## Task requirements
Please state how many lines in the records that follow include "Solution", with no other output.

## Exercise input
[Start of section]

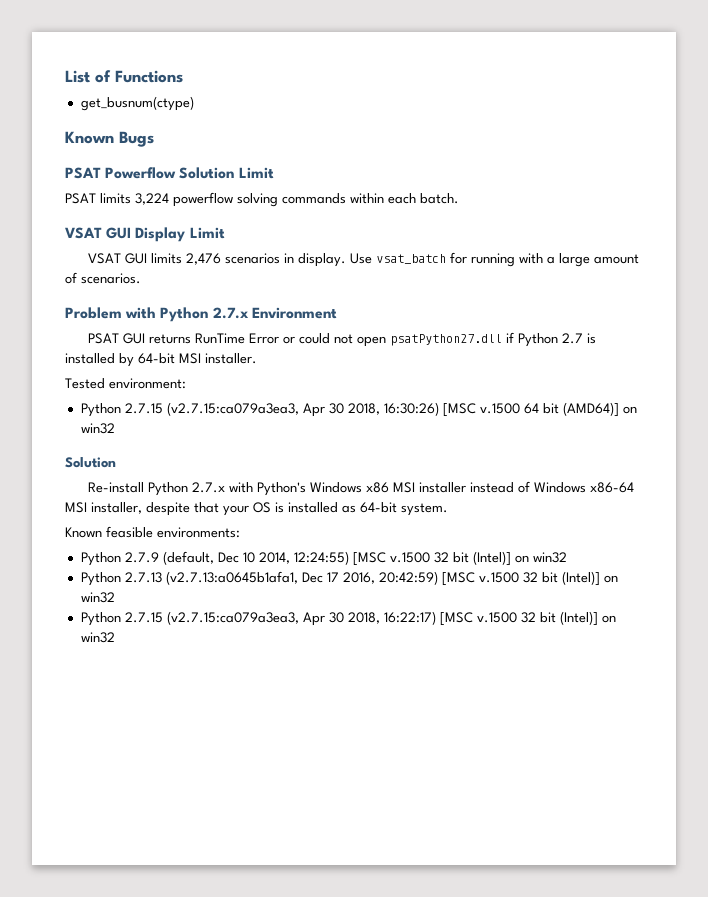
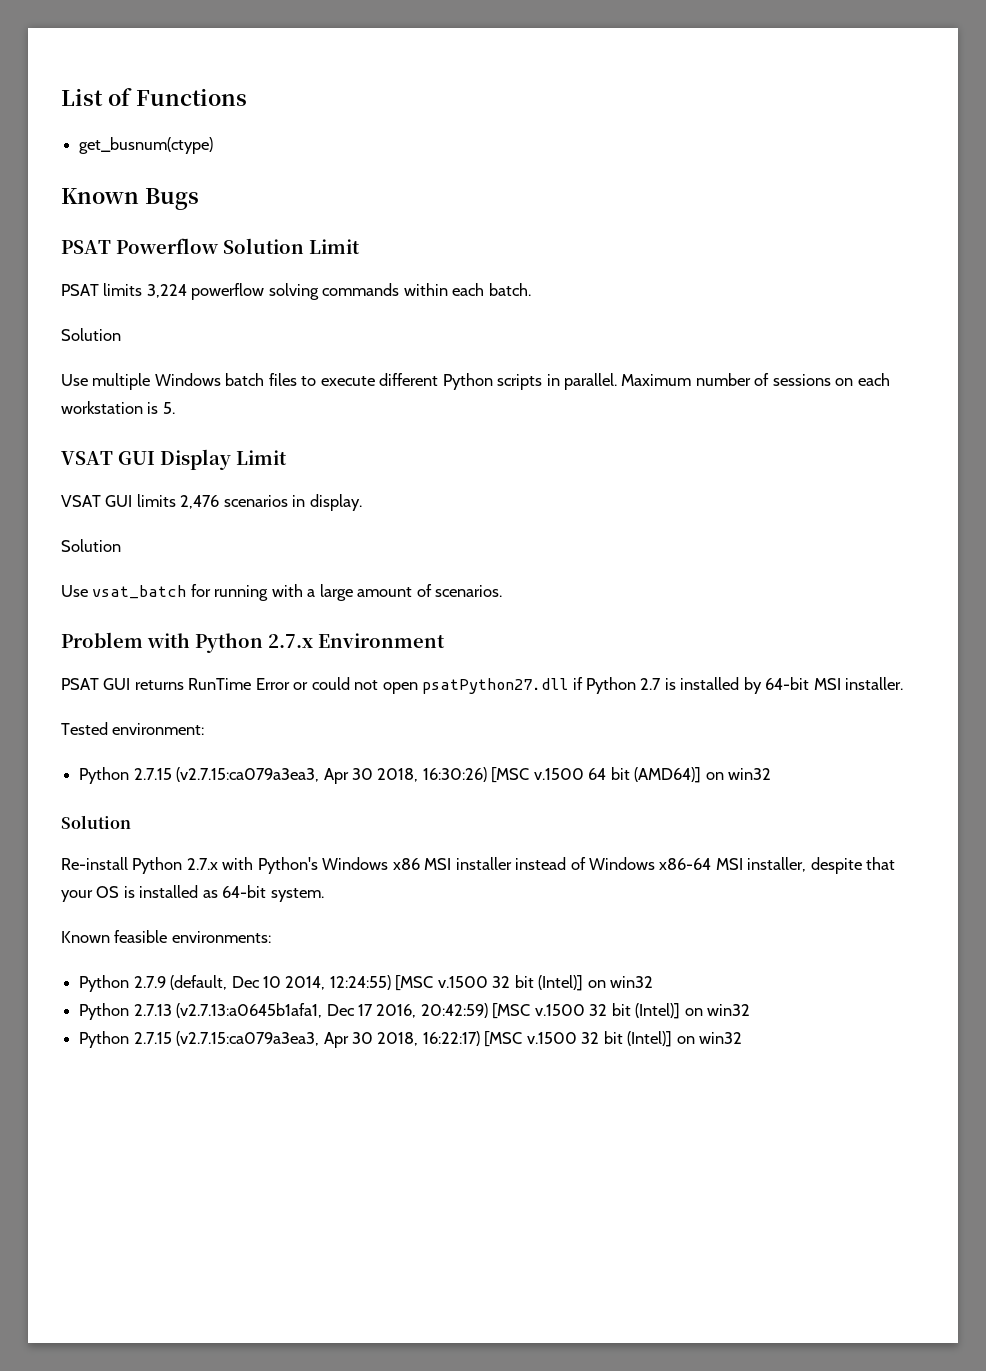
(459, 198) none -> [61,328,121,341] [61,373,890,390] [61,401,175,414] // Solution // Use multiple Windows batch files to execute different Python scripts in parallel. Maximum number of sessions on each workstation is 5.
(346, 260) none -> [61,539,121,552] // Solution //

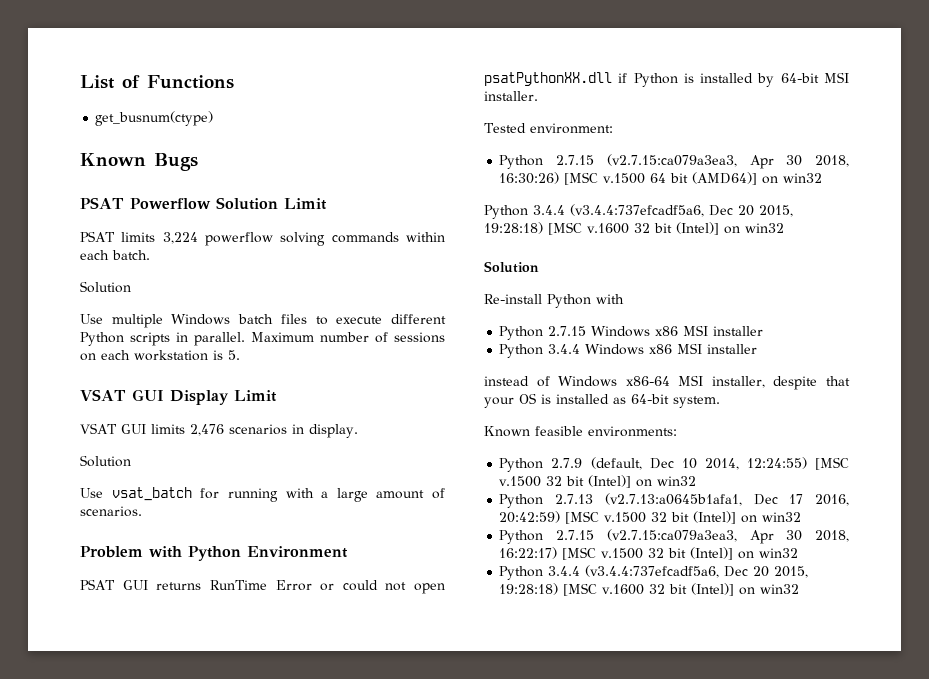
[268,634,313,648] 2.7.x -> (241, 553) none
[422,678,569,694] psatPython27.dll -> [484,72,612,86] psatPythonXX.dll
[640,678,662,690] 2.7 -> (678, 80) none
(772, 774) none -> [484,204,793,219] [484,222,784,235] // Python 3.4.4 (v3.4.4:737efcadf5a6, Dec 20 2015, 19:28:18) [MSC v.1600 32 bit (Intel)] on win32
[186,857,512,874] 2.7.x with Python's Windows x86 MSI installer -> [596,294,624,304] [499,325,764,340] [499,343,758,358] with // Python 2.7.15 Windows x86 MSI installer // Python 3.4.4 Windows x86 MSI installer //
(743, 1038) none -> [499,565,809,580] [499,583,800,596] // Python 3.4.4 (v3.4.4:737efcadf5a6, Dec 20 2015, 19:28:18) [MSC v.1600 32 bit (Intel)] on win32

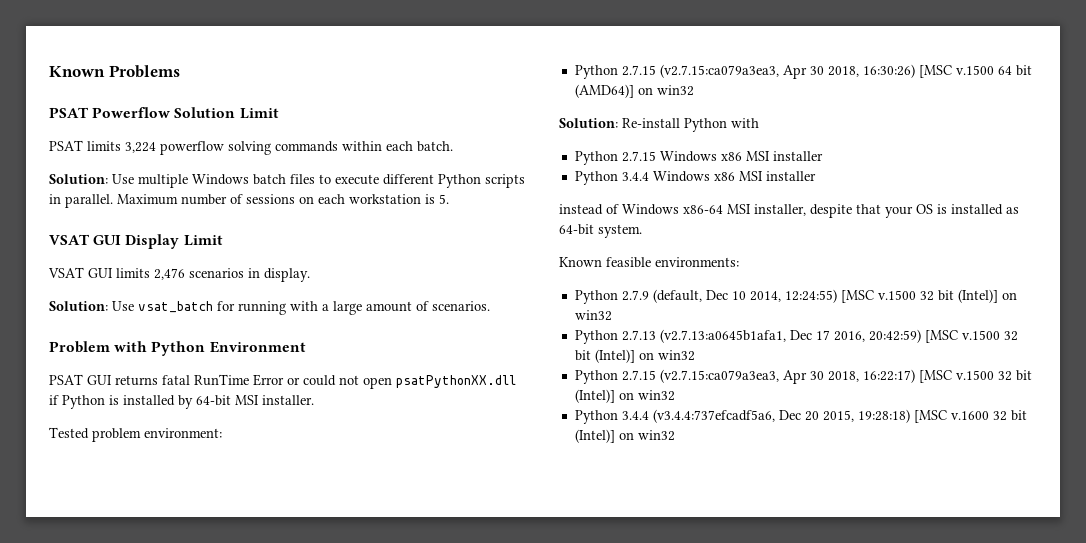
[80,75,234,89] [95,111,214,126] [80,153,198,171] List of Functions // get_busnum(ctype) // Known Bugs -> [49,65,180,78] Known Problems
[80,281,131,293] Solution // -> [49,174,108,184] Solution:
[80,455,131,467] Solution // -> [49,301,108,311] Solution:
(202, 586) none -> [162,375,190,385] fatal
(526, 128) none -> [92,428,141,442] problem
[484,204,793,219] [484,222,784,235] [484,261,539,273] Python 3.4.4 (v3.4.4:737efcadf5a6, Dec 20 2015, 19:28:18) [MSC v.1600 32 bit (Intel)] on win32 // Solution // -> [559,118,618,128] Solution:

[End of section]

## Response to this task
5